The Last Elephant
The Last Elephant
- TV Show
John Lithgow plays a great writer — we know he’s supposed to be great because, early on in The Last Elephant, someone says to someone else, ”You must read his novels — they’re so meaningful.” (Nothing could make me want to read a novel less than a recommendation like that.)
One day Lithgow dispatches a photographer to Africa to snap some pictures of elephants — it’s research for a book he’s writing. The photographer is killed, and Lithgow, who’s deathly afraid of flying, flies to Africa to search for the murderer.
I know, I know: Why didn’t Lithgow just look at elephant pictures in a book, or call the National Audubon Society, which coproduced this dreadful TV movie?

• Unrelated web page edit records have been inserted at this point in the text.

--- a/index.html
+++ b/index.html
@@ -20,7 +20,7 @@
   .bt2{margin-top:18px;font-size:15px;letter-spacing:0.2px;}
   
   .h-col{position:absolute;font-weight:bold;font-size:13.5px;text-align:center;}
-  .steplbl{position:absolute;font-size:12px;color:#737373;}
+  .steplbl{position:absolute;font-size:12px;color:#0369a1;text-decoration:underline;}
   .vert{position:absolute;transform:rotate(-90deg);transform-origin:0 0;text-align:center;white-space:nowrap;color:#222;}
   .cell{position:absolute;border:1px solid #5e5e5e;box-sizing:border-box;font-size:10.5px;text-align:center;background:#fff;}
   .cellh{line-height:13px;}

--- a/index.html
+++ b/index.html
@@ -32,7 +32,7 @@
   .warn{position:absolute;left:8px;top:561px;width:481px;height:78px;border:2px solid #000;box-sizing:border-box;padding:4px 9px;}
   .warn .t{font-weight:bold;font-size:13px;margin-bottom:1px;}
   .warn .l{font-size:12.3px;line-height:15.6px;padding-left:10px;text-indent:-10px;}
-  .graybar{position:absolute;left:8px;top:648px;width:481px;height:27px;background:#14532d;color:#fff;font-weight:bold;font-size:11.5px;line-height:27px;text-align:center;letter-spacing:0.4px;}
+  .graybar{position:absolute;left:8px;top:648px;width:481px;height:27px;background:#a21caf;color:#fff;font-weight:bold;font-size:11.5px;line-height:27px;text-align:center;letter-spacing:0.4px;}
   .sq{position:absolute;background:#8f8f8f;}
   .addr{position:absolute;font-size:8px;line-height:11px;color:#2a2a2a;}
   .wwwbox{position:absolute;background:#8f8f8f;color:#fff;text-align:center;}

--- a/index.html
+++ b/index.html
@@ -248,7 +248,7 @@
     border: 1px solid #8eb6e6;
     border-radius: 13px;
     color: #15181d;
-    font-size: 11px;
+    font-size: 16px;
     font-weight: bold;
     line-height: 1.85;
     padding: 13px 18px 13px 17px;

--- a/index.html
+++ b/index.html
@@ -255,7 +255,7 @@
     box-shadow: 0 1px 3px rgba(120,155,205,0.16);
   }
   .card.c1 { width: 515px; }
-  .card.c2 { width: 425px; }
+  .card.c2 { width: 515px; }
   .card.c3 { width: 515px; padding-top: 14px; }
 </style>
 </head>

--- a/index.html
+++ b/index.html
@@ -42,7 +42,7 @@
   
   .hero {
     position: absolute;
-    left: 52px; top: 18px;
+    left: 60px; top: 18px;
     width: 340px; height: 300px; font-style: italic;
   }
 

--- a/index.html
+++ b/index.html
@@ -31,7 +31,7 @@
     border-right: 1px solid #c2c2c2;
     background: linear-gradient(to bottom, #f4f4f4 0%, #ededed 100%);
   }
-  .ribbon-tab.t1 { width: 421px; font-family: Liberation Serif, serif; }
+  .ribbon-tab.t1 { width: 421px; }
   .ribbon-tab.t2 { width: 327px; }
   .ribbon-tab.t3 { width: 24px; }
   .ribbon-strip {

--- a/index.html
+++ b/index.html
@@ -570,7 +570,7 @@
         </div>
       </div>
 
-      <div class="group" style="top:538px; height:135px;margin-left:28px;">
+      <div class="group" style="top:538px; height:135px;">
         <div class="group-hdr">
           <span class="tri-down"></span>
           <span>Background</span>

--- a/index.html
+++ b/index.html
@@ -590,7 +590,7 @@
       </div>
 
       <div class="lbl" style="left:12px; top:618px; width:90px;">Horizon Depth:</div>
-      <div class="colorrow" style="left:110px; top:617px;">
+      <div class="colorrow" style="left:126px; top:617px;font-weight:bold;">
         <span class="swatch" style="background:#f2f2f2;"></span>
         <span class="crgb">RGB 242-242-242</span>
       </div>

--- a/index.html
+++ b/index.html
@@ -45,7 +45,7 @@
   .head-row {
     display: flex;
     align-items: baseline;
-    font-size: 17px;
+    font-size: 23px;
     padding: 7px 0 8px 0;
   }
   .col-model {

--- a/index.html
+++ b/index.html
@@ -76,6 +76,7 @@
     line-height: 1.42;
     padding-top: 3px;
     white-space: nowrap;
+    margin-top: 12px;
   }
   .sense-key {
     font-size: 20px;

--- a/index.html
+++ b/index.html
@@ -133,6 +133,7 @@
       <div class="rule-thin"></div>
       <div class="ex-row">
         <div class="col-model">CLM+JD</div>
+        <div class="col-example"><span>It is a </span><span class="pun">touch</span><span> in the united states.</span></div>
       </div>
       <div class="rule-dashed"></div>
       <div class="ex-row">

Why didn’t he stay in America and let the African police find the killer? After all, the police chief there is James Earl Jones, and who’s more responsible than James Earl Jones?
But Lithgow has to go to Africa so he can meet and fall in love with Isabella Rossellini, a research scientist who likes to get out the soap and lather up cute baby elephants whenever she isn’t working Lithgow into a romantic lather.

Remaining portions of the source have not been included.